PROBLEM TO WORK ON: From the entries that follow, copy every line with the word "Node".

Records contained in a dataset:
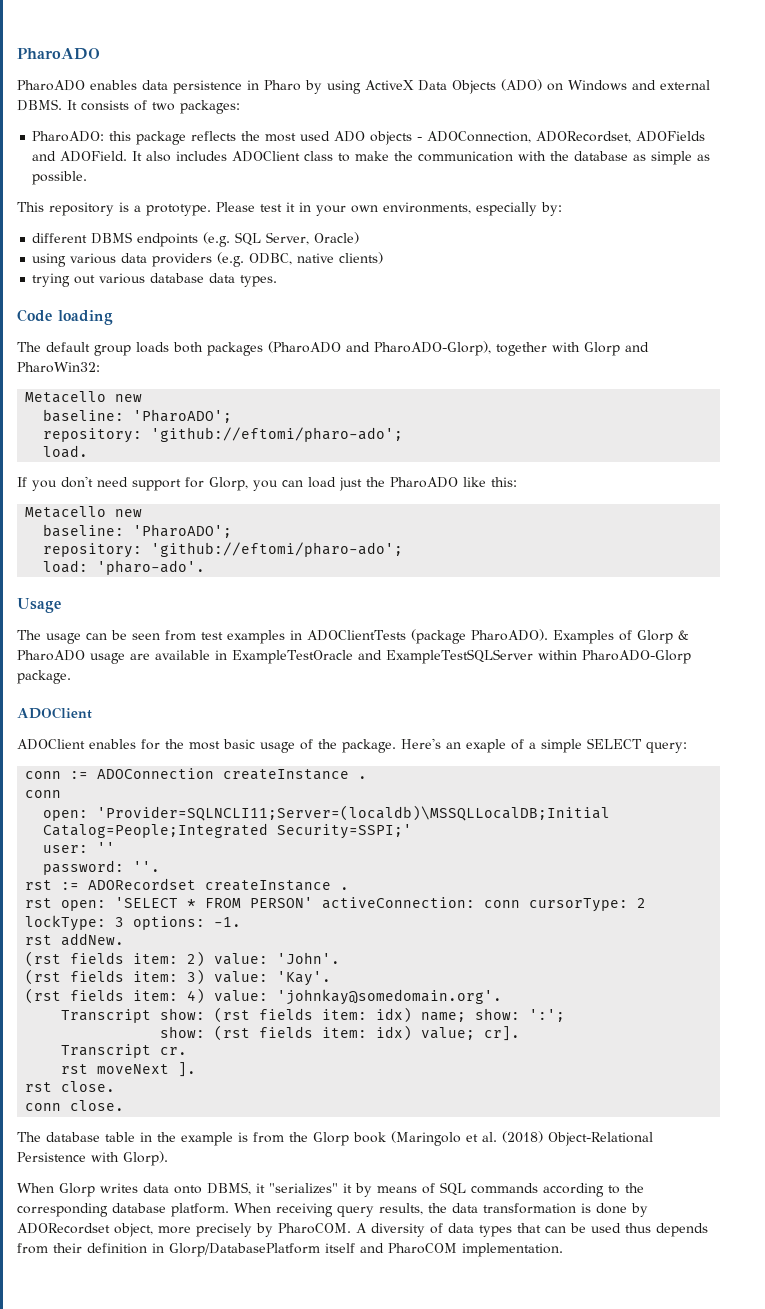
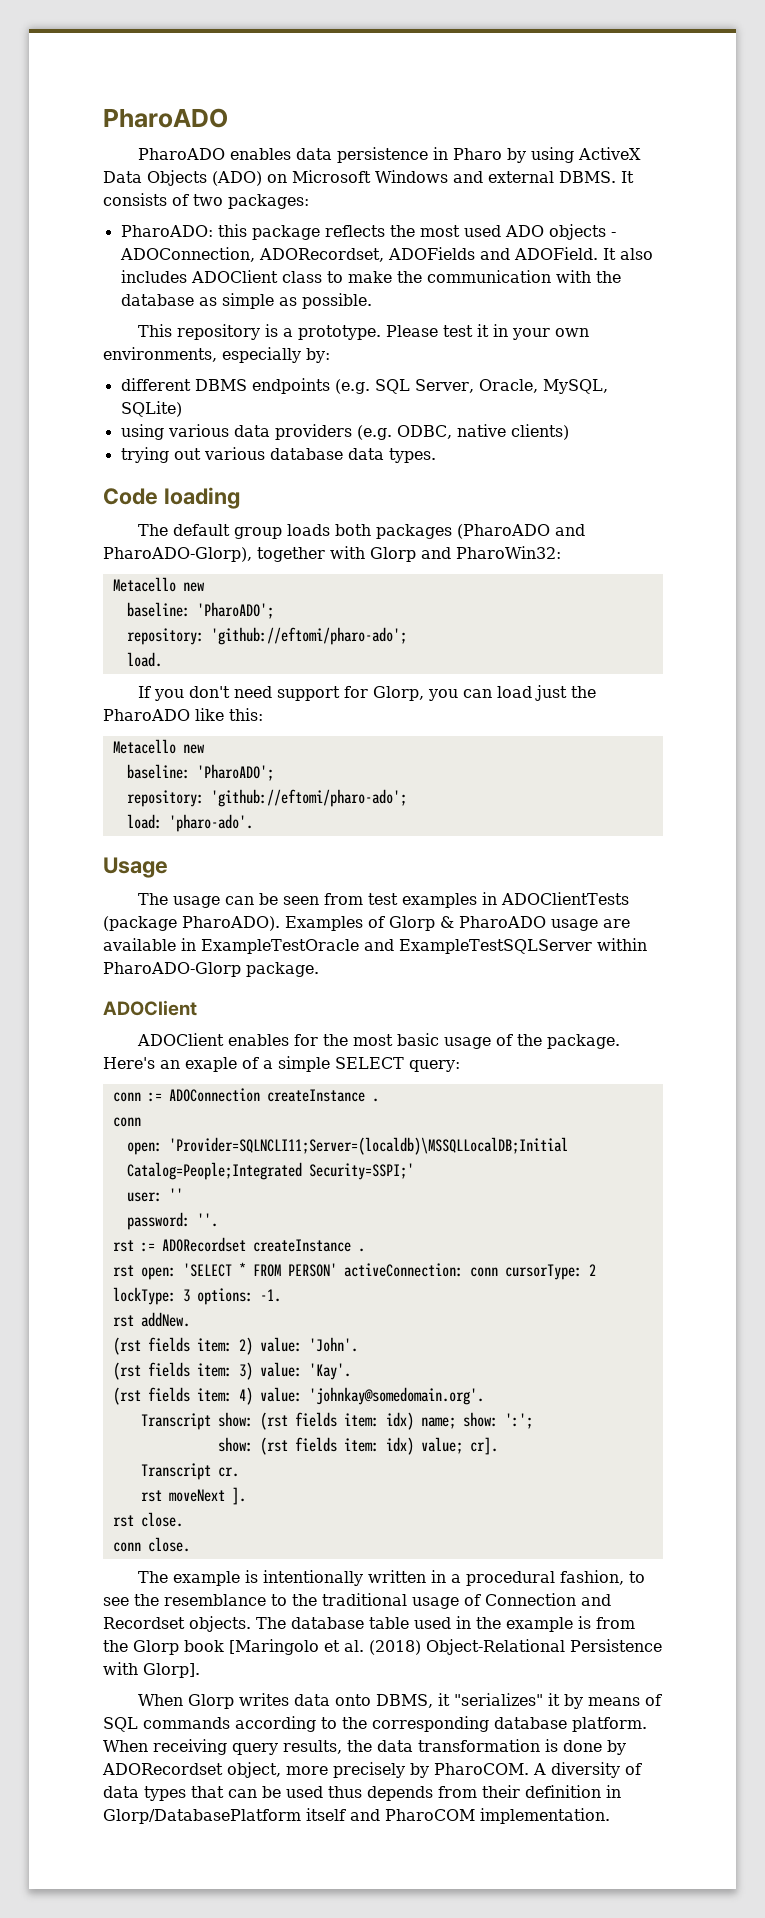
(563, 87) none -> [292,170,371,183] Microsoft
[314,232,360,244] Oracle) -> [478,379,608,394] [120,401,182,417] Oracle, MySQL, SQLite)
(41, 1137) none -> [173,1570,646,1586] [103,1593,611,1609] [103,1616,286,1632] example is intentionally written in a procedural fashion, to see the resemblance to the traditional usage of Connection and Recordset objects. The
(135, 1137) none -> [414,1617,451,1629] used
[391,1131,461,1146] (Maringolo -> [229,1639,319,1655] [Maringolo
[123,1151,168,1166] Glorp). -> [143,1663,200,1678] Glorp].

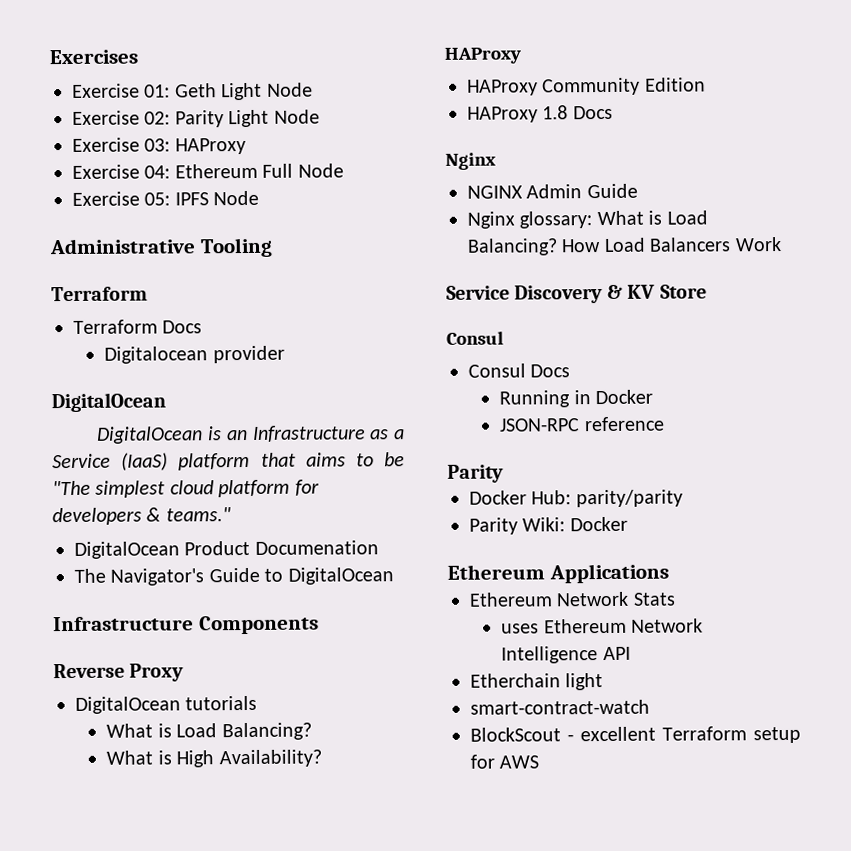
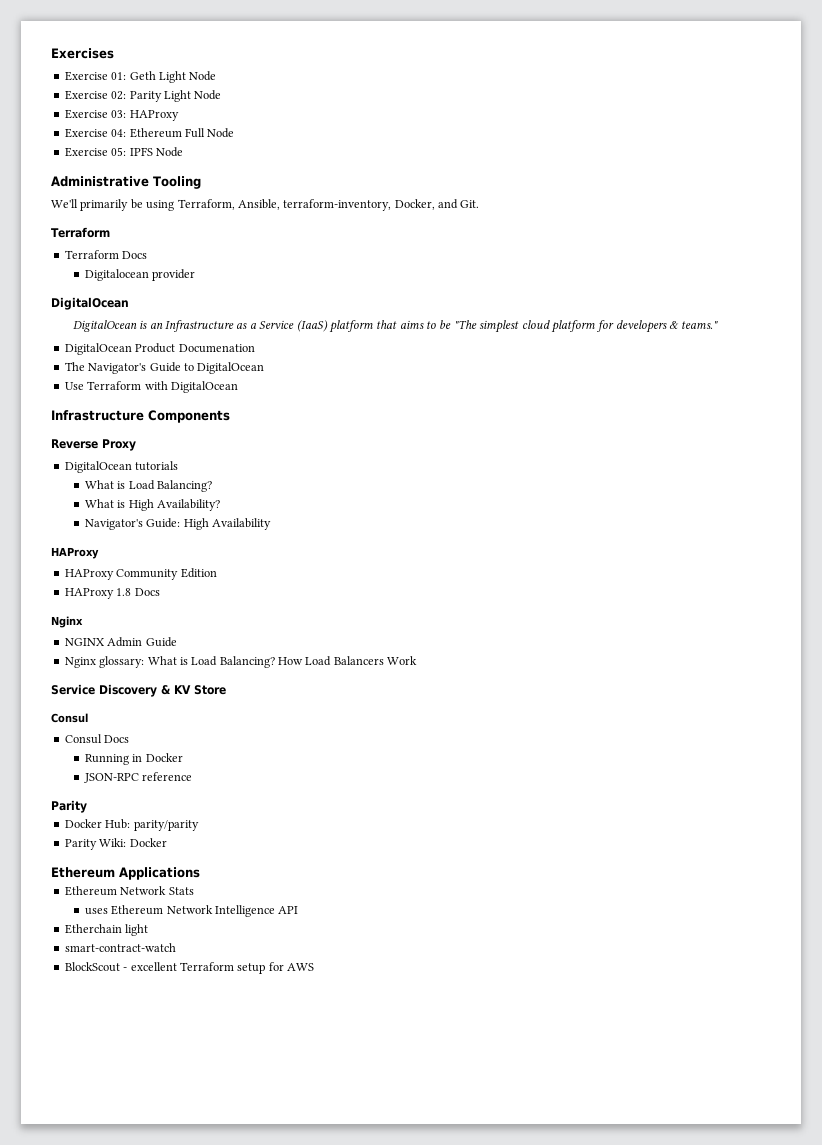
(273, 247) none -> [51,199,480,211] // We'll primarily be using Terraform, Ansible, terraform-inventory, Docker, and Git.
(394, 576) none -> [64,381,238,393] // Use Terraform with DigitalOcean
(322, 758) none -> [84,518,272,530] // Navigator's Guide: High Availability

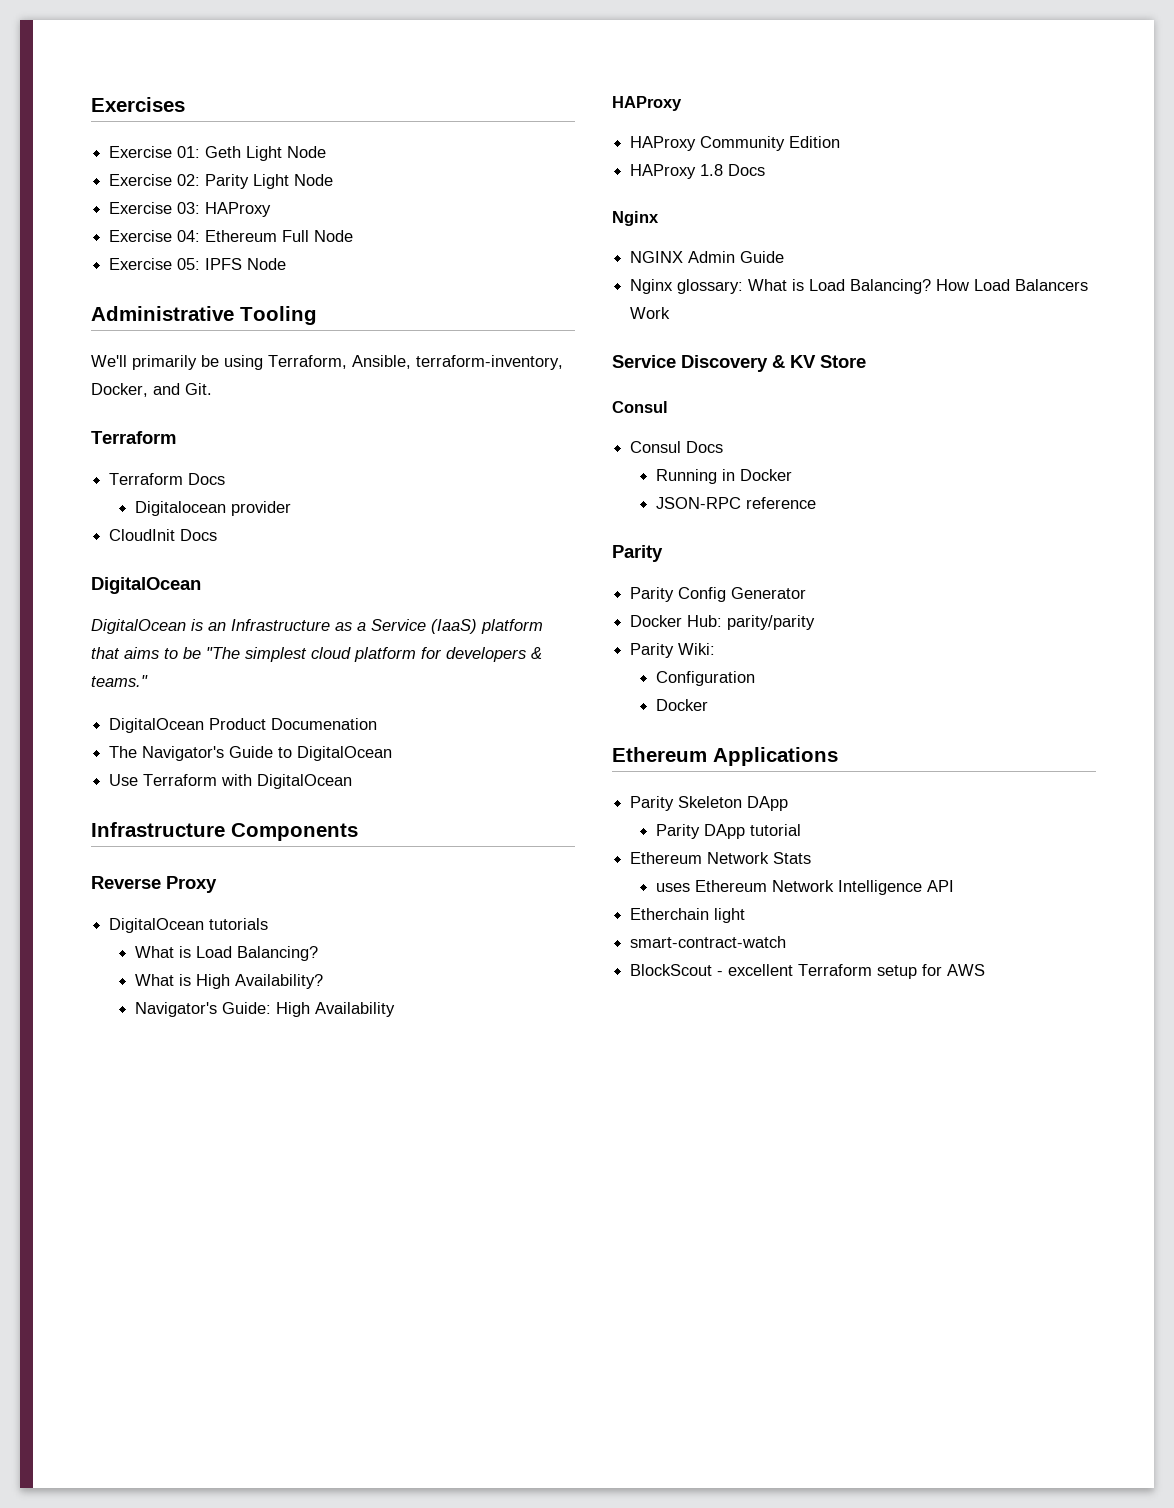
(196, 275) none -> [109,529,218,541] // CloudInit Docs
(87, 806) none -> [630,587,807,602] // Parity Config Generator
(127, 842) none -> [655,671,755,686] // Configuration //
(200, 873) none -> [630,796,789,811] [655,824,801,839] // Parity Skeleton DApp // Parity DApp tutorial

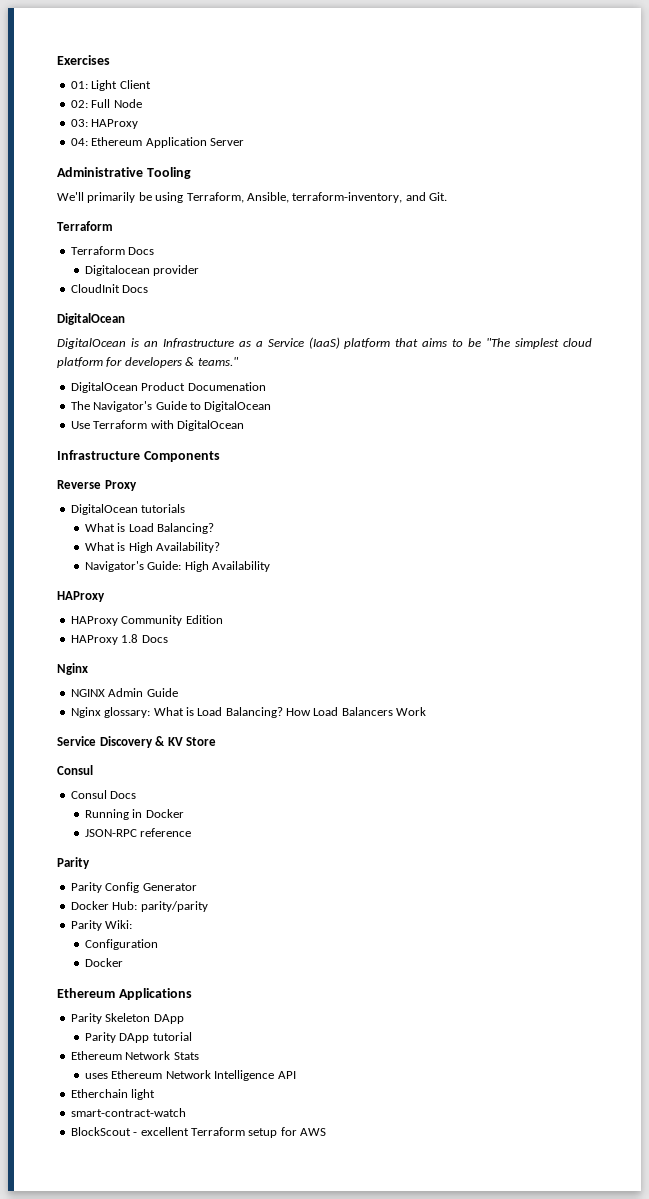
[109,146,327,161] [109,174,334,189] [109,202,173,214] Exercise 01: Geth Light Node // Exercise 02: Parity Light Node // Exercise -> [70,80,151,91] [70,99,142,108] 01: Light Client // 02: Full Node //
[109,230,173,242] Exercise -> (139, 124) none
[282,230,354,242] [109,258,287,270] Full Node // Exercise 05: IPFS Node -> [145,137,244,148] Application Server
[91,383,148,397] Docker, -> (403, 197) none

REPLY:
[109,146,327,161] [109,174,334,189] [109,202,173,214] Exercise 01: Geth Light Node // Exercise 02: Parity Light Node // Exercise -> [70,80,151,91] [70,99,142,108] 01: Light Client // 02: Full Node //
[282,230,354,242] [109,258,287,270] Full Node // Exercise 05: IPFS Node -> [145,137,244,148] Application Server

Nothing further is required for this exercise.